#### How to complete this task
From the following material, work out how many lines include the string "none"; respond with the number only.

···

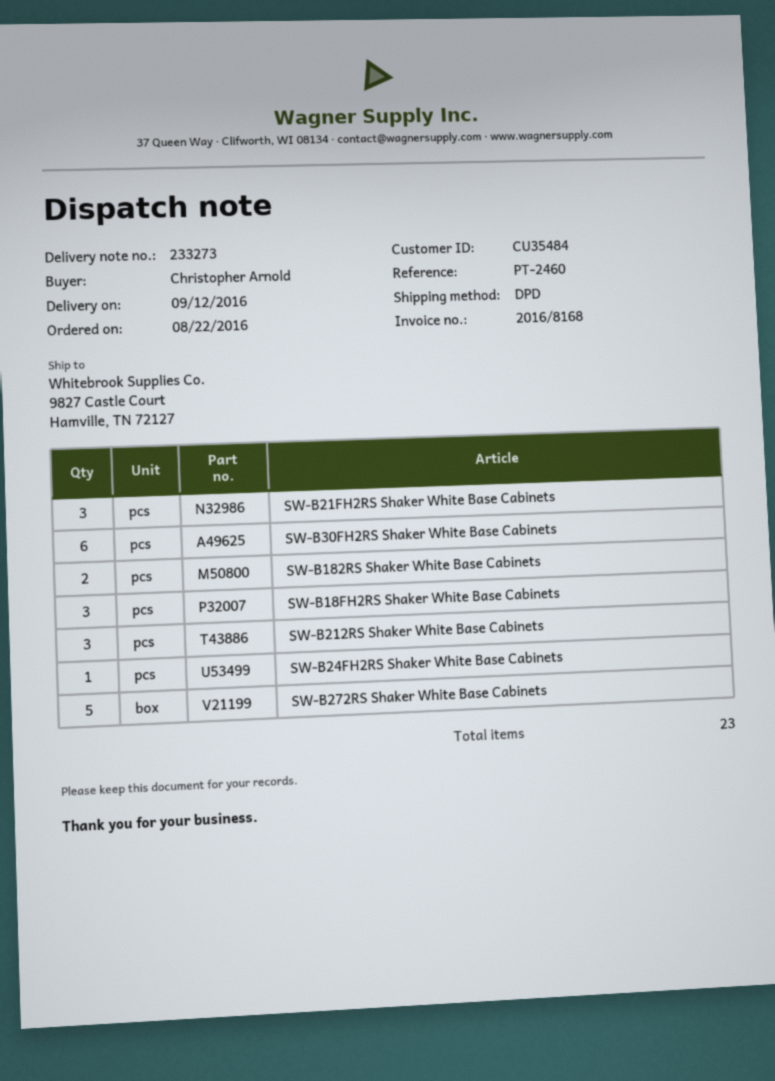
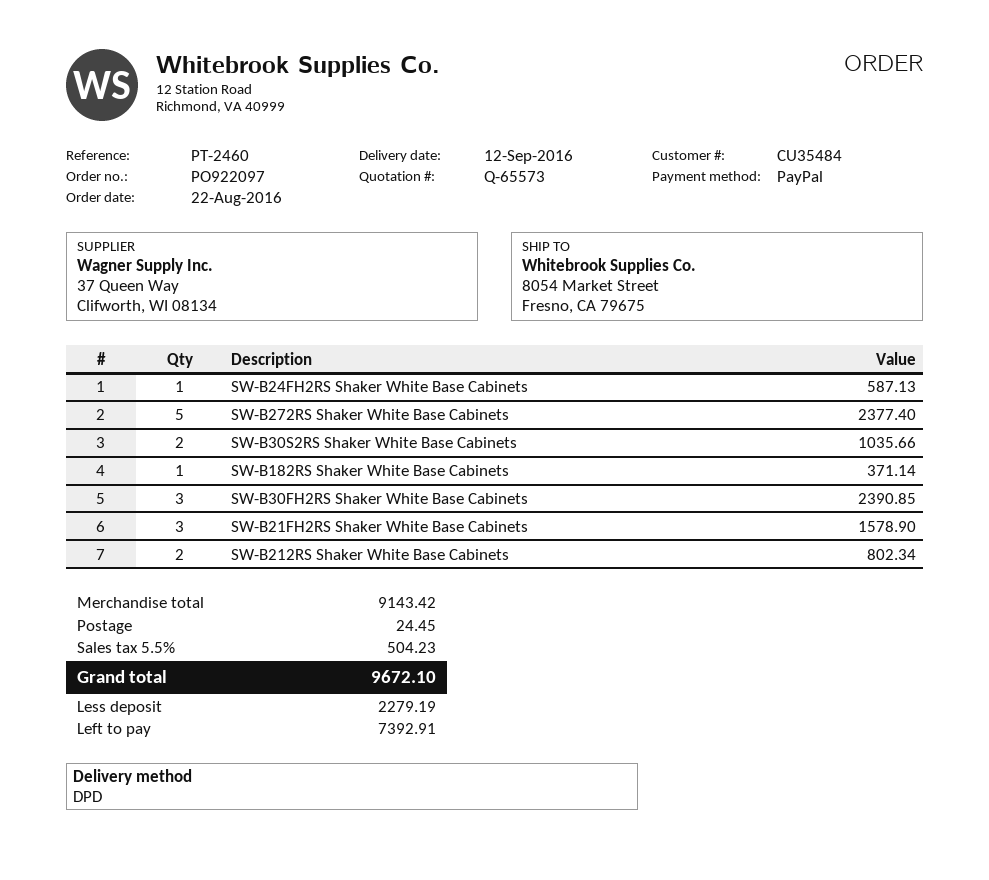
ship to: 9827 Castle Court, Hamville, TN 72127 -> 8054 Market Street, Fresno, CA 79675
SW-B30FH2RS Shaker White Base Cabinets: 6 -> 3
SW-B182RS Shaker White Base Cabinets: 2 -> 1
SW-B18FH2RS Shaker White Base Cabinets: 3 -> none
SW-B212RS Shaker White Base Cabinets: 3 -> 2
SW-B30S2RS Shaker White Base Cabinets: none -> 2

···

#### Task output
2